● **Dataset records**
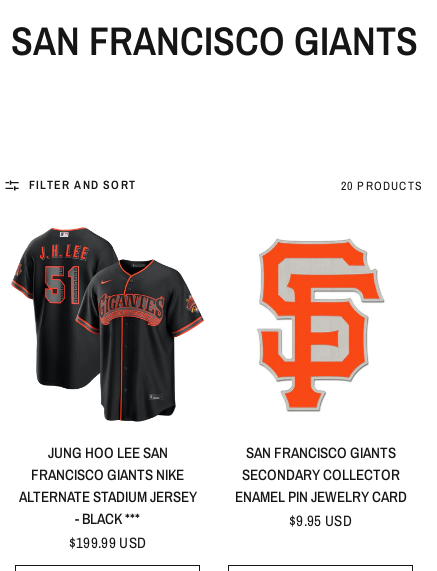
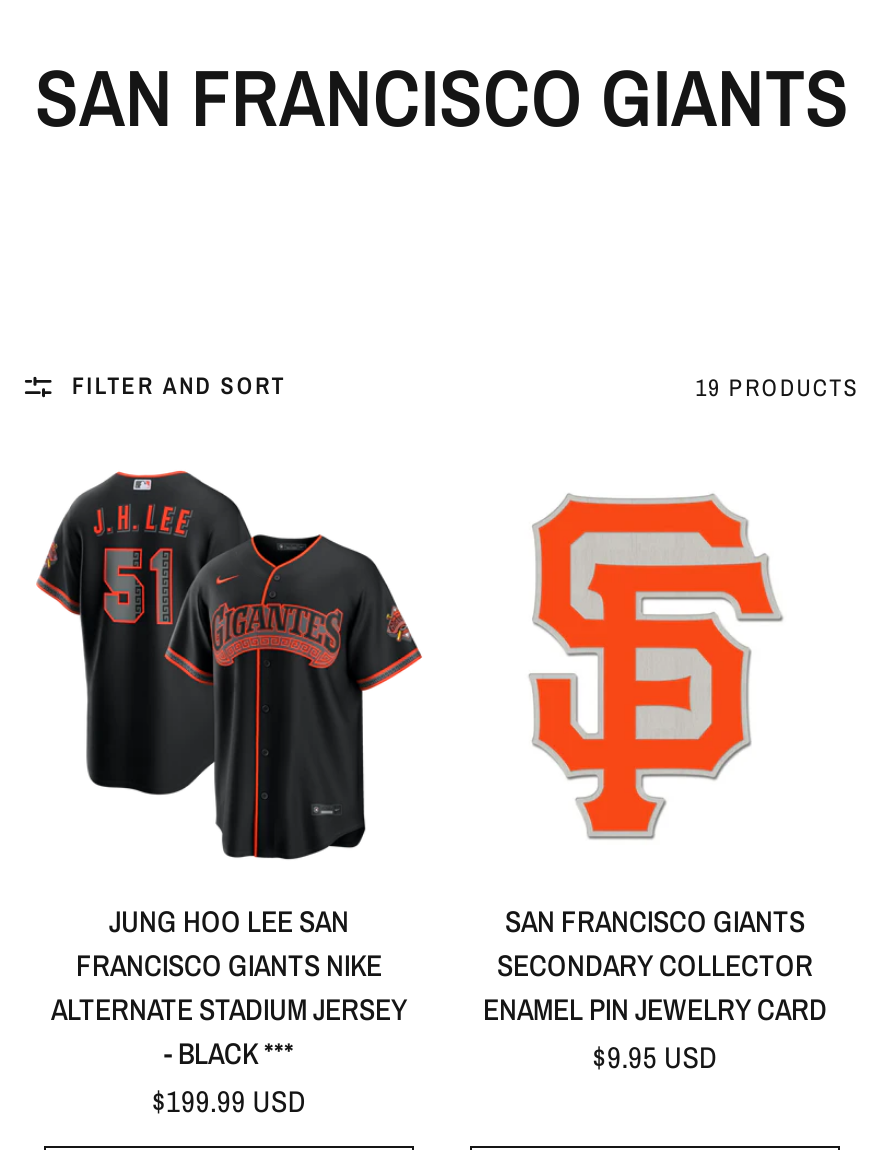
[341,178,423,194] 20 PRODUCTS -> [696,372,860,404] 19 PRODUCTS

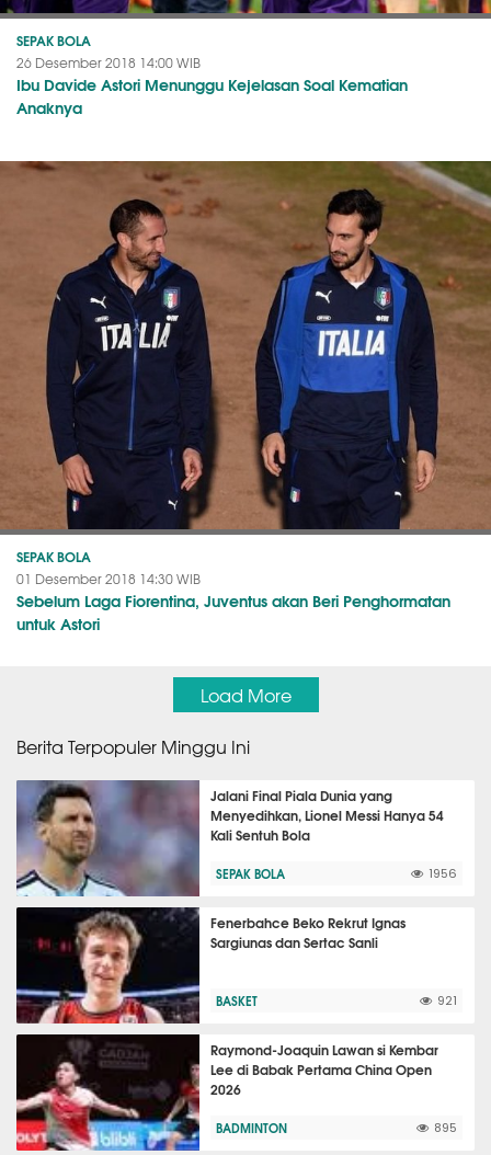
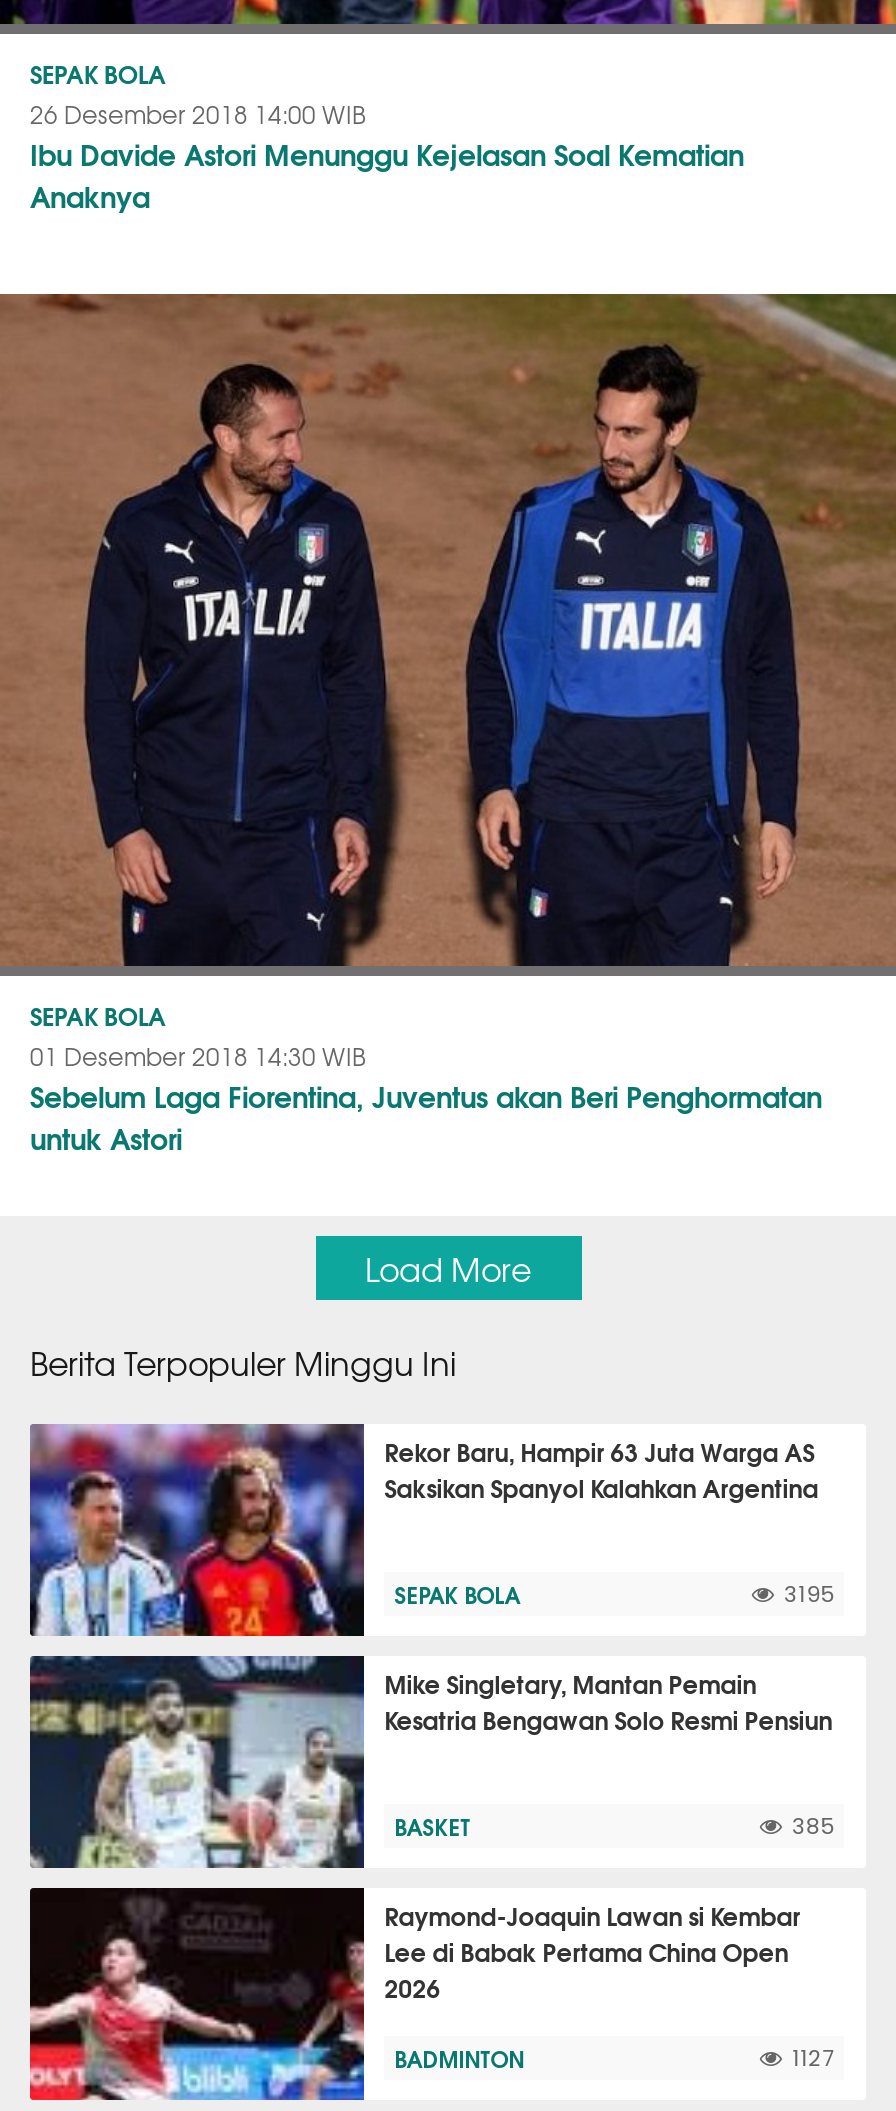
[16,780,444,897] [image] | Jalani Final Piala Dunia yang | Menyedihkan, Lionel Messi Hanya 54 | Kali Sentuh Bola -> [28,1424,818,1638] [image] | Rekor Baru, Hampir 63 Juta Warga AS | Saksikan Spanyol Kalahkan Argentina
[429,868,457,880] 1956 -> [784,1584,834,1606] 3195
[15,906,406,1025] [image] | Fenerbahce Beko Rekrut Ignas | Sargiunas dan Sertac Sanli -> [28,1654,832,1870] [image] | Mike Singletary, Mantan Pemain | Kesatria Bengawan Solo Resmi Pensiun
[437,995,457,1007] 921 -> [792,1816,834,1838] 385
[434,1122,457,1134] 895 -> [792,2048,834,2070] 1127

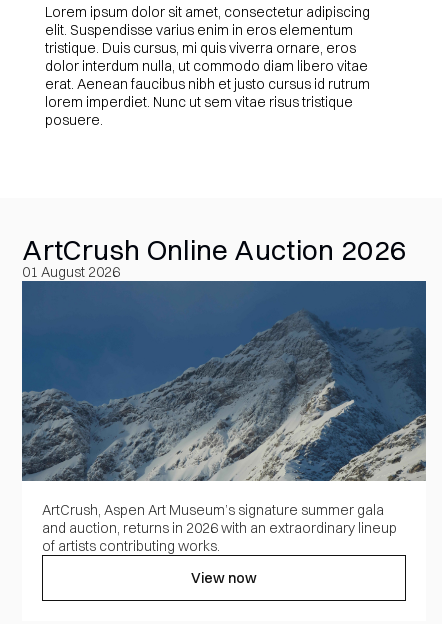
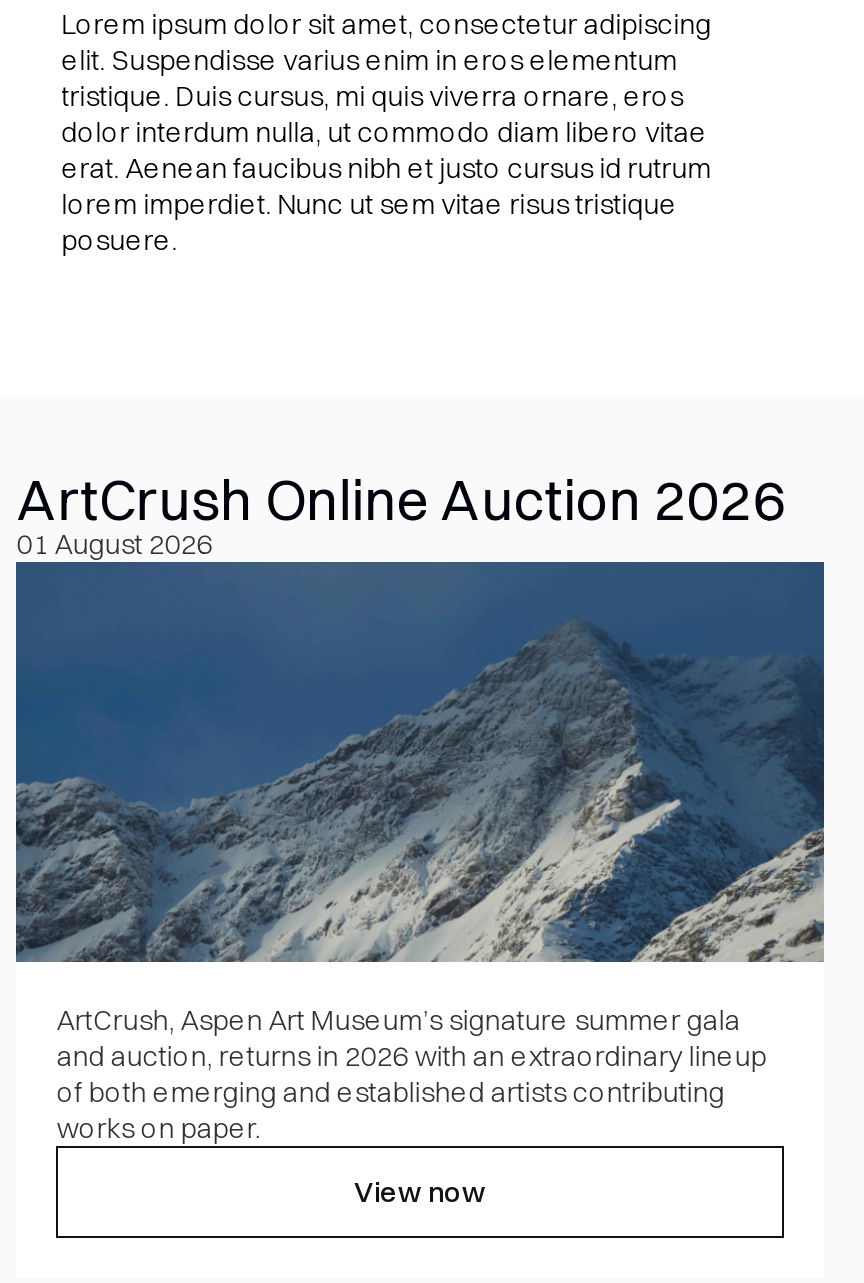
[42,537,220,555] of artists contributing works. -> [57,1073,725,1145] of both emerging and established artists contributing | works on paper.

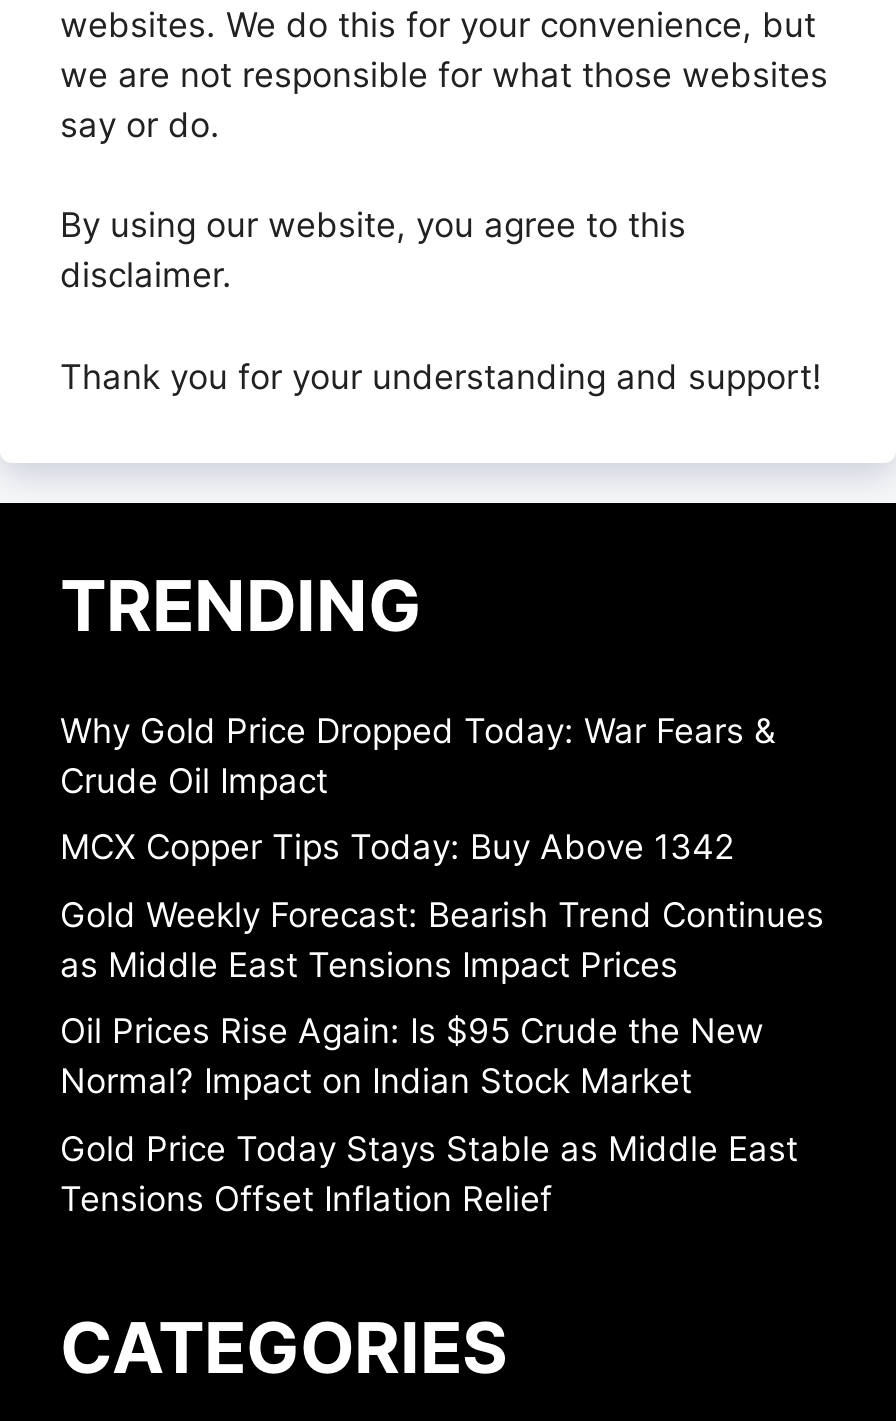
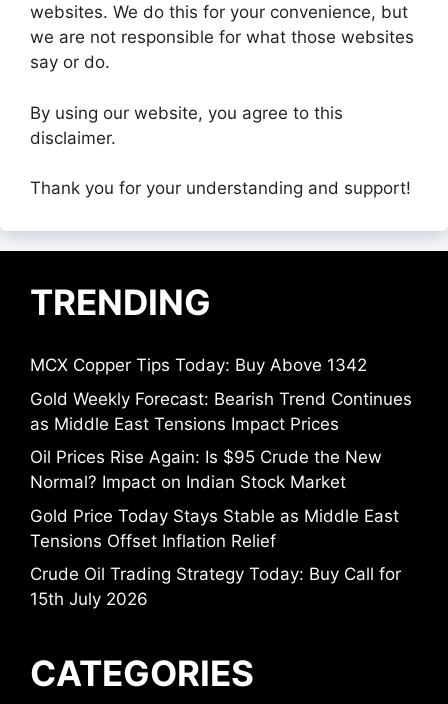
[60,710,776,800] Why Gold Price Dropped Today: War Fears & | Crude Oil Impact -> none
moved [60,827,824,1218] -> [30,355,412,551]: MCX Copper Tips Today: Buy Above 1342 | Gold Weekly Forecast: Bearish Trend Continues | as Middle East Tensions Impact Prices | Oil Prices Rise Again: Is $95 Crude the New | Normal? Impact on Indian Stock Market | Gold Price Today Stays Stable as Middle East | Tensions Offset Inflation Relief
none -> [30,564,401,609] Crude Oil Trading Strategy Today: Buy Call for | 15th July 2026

● **Work instructions**
Reproduce the span beginning at the line with "[15,906,406,1025] [image] |" and ending at the last line of the entries above, inclusive, exactly as it stands. Exclude the pictures.

● **Reply**
[15,906,406,1025] [image] | Fenerbahce Beko Rekrut Ignas | Sargiunas dan Sertac Sanli -> [28,1654,832,1870] [image] | Mike Singletary, Mantan Pemain | Kesatria Bengawan Solo Resmi Pensiun
[437,995,457,1007] 921 -> [792,1816,834,1838] 385
[434,1122,457,1134] 895 -> [792,2048,834,2070] 1127

[42,537,220,555] of artists contributing works. -> [57,1073,725,1145] of both emerging and established artists contributing | works on paper.

[60,710,776,800] Why Gold Price Dropped Today: War Fears & | Crude Oil Impact -> none
moved [60,827,824,1218] -> [30,355,412,551]: MCX Copper Tips Today: Buy Above 1342 | Gold Weekly Forecast: Bearish Trend Continues | as Middle East Tensions Impact Prices | Oil Prices Rise Again: Is $95 Crude the New | Normal? Impact on Indian Stock Market | Gold Price Today Stays Stable as Middle East | Tensions Offset Inflation Relief
none -> [30,564,401,609] Crude Oil Trading Strategy Today: Buy Call for | 15th July 2026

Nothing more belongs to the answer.